It’s a familiar problem: New advances in medicine and technology could save lives, but many people can’t access or afford them, especially in countries such as China. A new $260 million startup jointly based in Durham and Shanghai aims to fix that, with a former GlaxoSmithKline exec at the helm.
Zhi Hong, president and co-founder of Brii Biosciences, says pharmaceutical and technological advances worldwide are picking up steam. “But the reach of those innovations in China has been limited,” he says. Though a for-profit business, Brii will focus on public-health issues.
“We’re targeting diseases that affect huge swaths of Chinese society,” says Lisa Beck, vice president for business development. Brii will be “a bridge from the rest of the world into China” to accelerate access to innovation for patients, she says.
Hong, a biochemistry graduate of Fudan University in Shanghai with a doctorate from the State University of New York at Buffalo, most recently spent more than a decade as senior vice president and head of GSK’s infectious-disease center in Durham. He is credited with helping develop drugs to treat human immunodeficiency virus and other transmittable diseases. He’s spent more than a quarter of a century developing drugs for cancer and various illnesses at GSK and companies such as Schering-Plough, which was acquired by Merck in 2009. Beck is also a former longtime GSK executive, including having directed worldwide business development.
To attract more than a quarter of a billion dollars in venture capital from Arch Venture Partners, a Chicago-based firm that specializes in scientific investments, along with five other investors, Brii cobbled together a partnership with three major players.
Vir Biotechnology is a San Francisco-based company that seeks drugs for infectious diseases such as tuberculosis. Other partners are Chinese drugmaker WuXi Biologics and the AliHealth arm of Alibaba Group, China’s e-commerce giant similar to Amazon. The latter, Hong adds, could help in educating China’s 1.4 billion residents about pharmaceuticals and how to use them and aid in clinical-research trials similar to those conducted by Durham’s IQVIA, formerly Quintiles, and Wilmington’s Pharmaceutical Product Development.
Brii has no ties to GSK, a spokeswoman for the drugmaker says.
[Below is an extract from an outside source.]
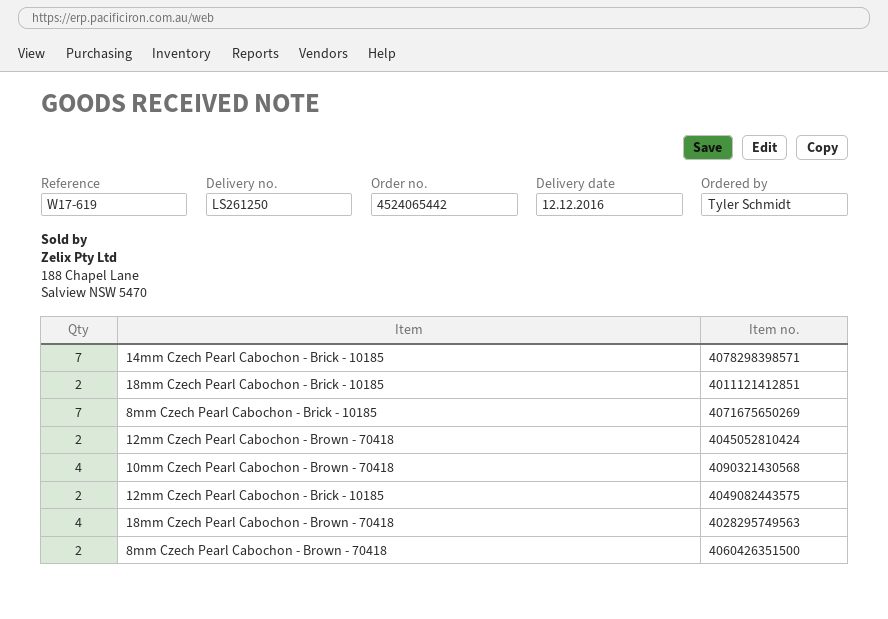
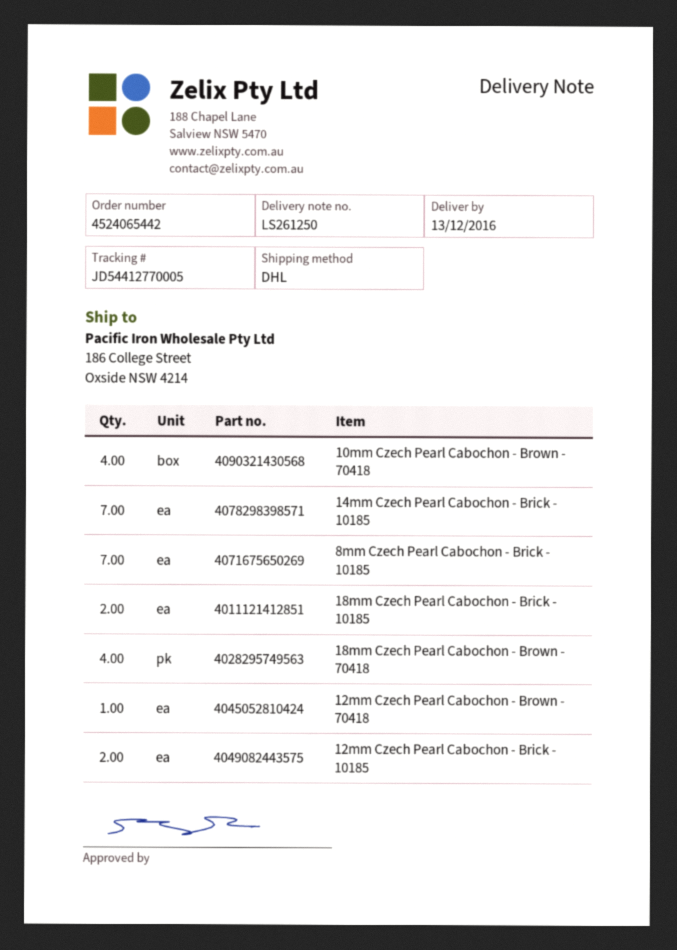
delivery date: 2016-12-12 -> 2016-12-13
12mm Czech Pearl Cabochon - Brown - 70418: 2 -> 1
8mm Czech Pearl Cabochon - Brown - 70418: 2 -> none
“We’ll have our R&D headquarters in Beijing, and also a presence in Shanghai,” Beck says. “In North Carolina, we’ll have our presence in Durham, and we’re growing our staff there.” Brii employs six in the Bull City.
According to Hong and others, Brii is diving into one of the world’s largest and fastest-growing economies but with a health care system that faces regulatory restraints and spotty reimbursements. Its primary-care delivery system relies heavily on the nation’s more than 1 million rural physicians, most of whom are not licensed and many who rely on traditional medicine. Hong is undaunted.
“We’ll do great things for our patients and society,” he says. “This is a team sport, and I’m honored to be part of it.”